Autrement dit, on veut laisser croire à l’opinion nationale et internationale que si l’opposition n’arrive pas à battre l’ordre dominant, c’est parce qu’elle n’arrive pas à dégager un candidat unique. Pourtant, comme je le dis plus haut, même dans les nations où l’opposition a tapé le parti au pouvoir, il n’y a jamais eu de candidature unique, donc ce n’est pas une panacée. Mais le pouvoir qui entretient ce discours nocif sur la candidature unique de l’opposition, veut faut laisser croire à l’opinion que si elle gagne les élections, c’est parce que l’opposition n’est pas unie.
Or, c’est faux ! La question de la défaite de l’opposition n’a rien à voir avec la candidature unique ou le manque de candidature unique. Le problème est ailleurs, il y a la question de la fraude électorale entretenue par l’ordre dominant. Il y a la question de la répression de la liberté politique au public entretenue toujours par le pouvoir en place.
Il y a la question de la corruption électorale entretenue par le parti au pouvoir. Et il y a aussi la question de l’activation du tribalisme toujours entretenue par le même pouvoir. Voilà, pour moi, les quatre éléments fondamentaux qui structurent la défaite de l’opposition au Cameroun.
L’impossible unanimité autour d’un seul candidat…
En plus des cas endogènes à cette opposition, il ne figurerait nulle part la question de la candidature unique de l’opposition.

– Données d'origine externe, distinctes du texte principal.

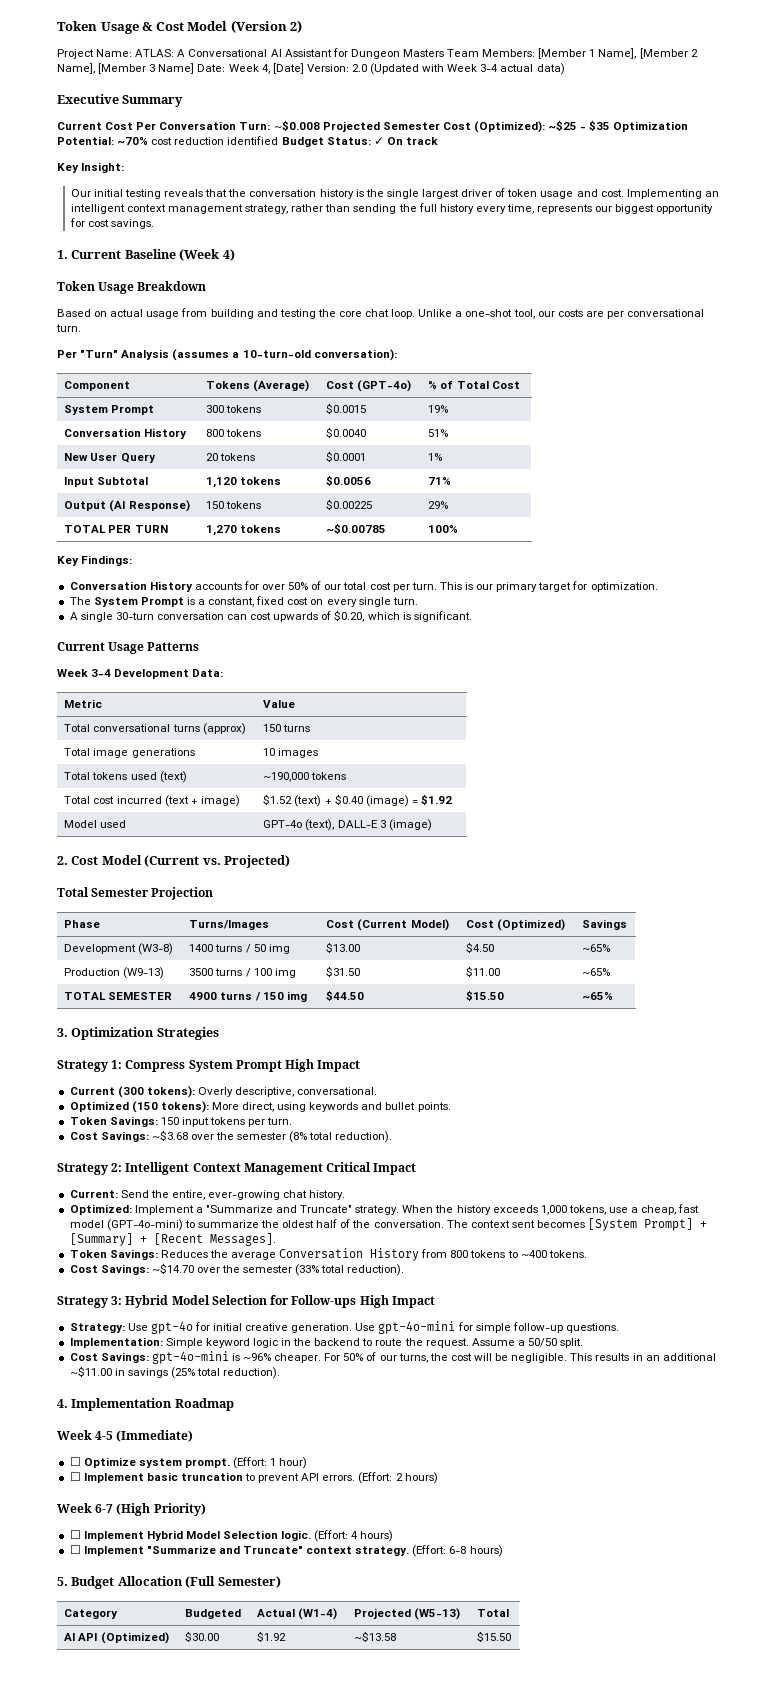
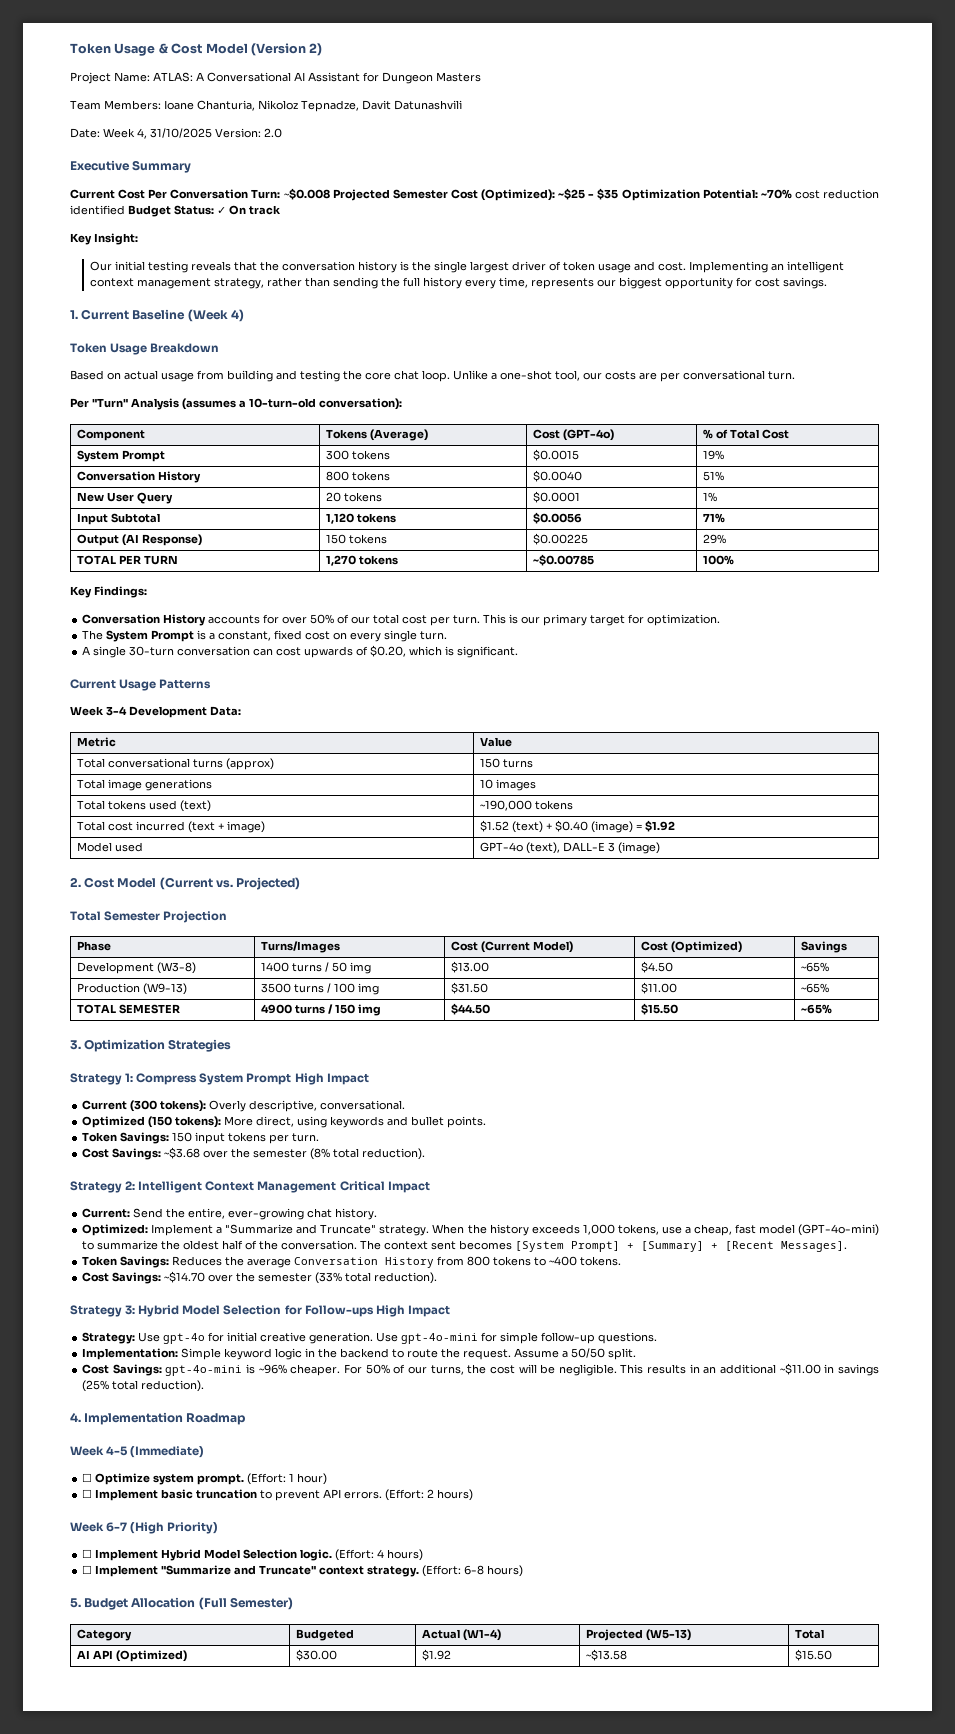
- Project Name: ATLAS: A Conversational AI Assistant for Dungeon Masters Team Members: [Member 1 Name], [Member 2 Name], [Member 3 Name] Date: Week 4, [Date] Version: 2.0 (Updated with Week 3-4 actual data)
+ Project Name: ATLAS: A Conversational AI Assistant for Dungeon Masters
+ Team Members: Ioane Chanturia, Nikoloz Tepnadze, Davit Datunashvili
+ Date: Week 4, 31/10/2025 Version: 2.0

Et pour les opposants qui entretiennent ce discours flot, je crois que pour eux il est question de démanteler l’opposition tout entière, de se donner aussi des ouvertures pour démanteler toutes les dynamiques qui pourraient être portées par quelques compartiments de l’opposition. La candidature unique de l’opposition, telle que portée par certains opposants, c’est tout simplement une alchimie inventée pour se faire une place dans les blocs de discussion des opposants et jouer le rôle de taupe, d’infiltrer. Et à chaque fois qu’il y a un semblant de mutualisation de forces par une catégorie, qu’il la démantèle rapidement en jouant le rôle de traitre ou en jouant le rôle de celui qui implose. Donc il y a des rationalités sous-jacentes à cette idée impossiblement matérialisable, cette idée de candidature unique de l’opposition.
Qui donc pour challenger Paul Biya ? Qui peut challenger le régime ?
Sans toutefois faire dans la langue de bois, on va dire de manière étanche que le champ politique oppositionnel nous offre aujourd’hui, en termes de leadership, le professeur Maurice Kamto le candidat du mouvement pour la renaissance du Cameroun, qui s’affirme aujourd’hui comme le parti qui jouit de la popularité la plus considérable dans l’opposition, avec une structuration territoriale assez remarquable par rapport aux autres partis, et avec un leader qui revendique un certain charisme.
Avec un leader qui revendique un certain charisme, et il faut rappeler qu’aujourd’hui, ou depuis 2018, le parti le plus craint au Cameroun, c’est le mouvement pour la renaissance du Cameroun, donc sans toutefois rentrer dans la polémique, c’est le professeur Maurice Kamto, du le Mrc.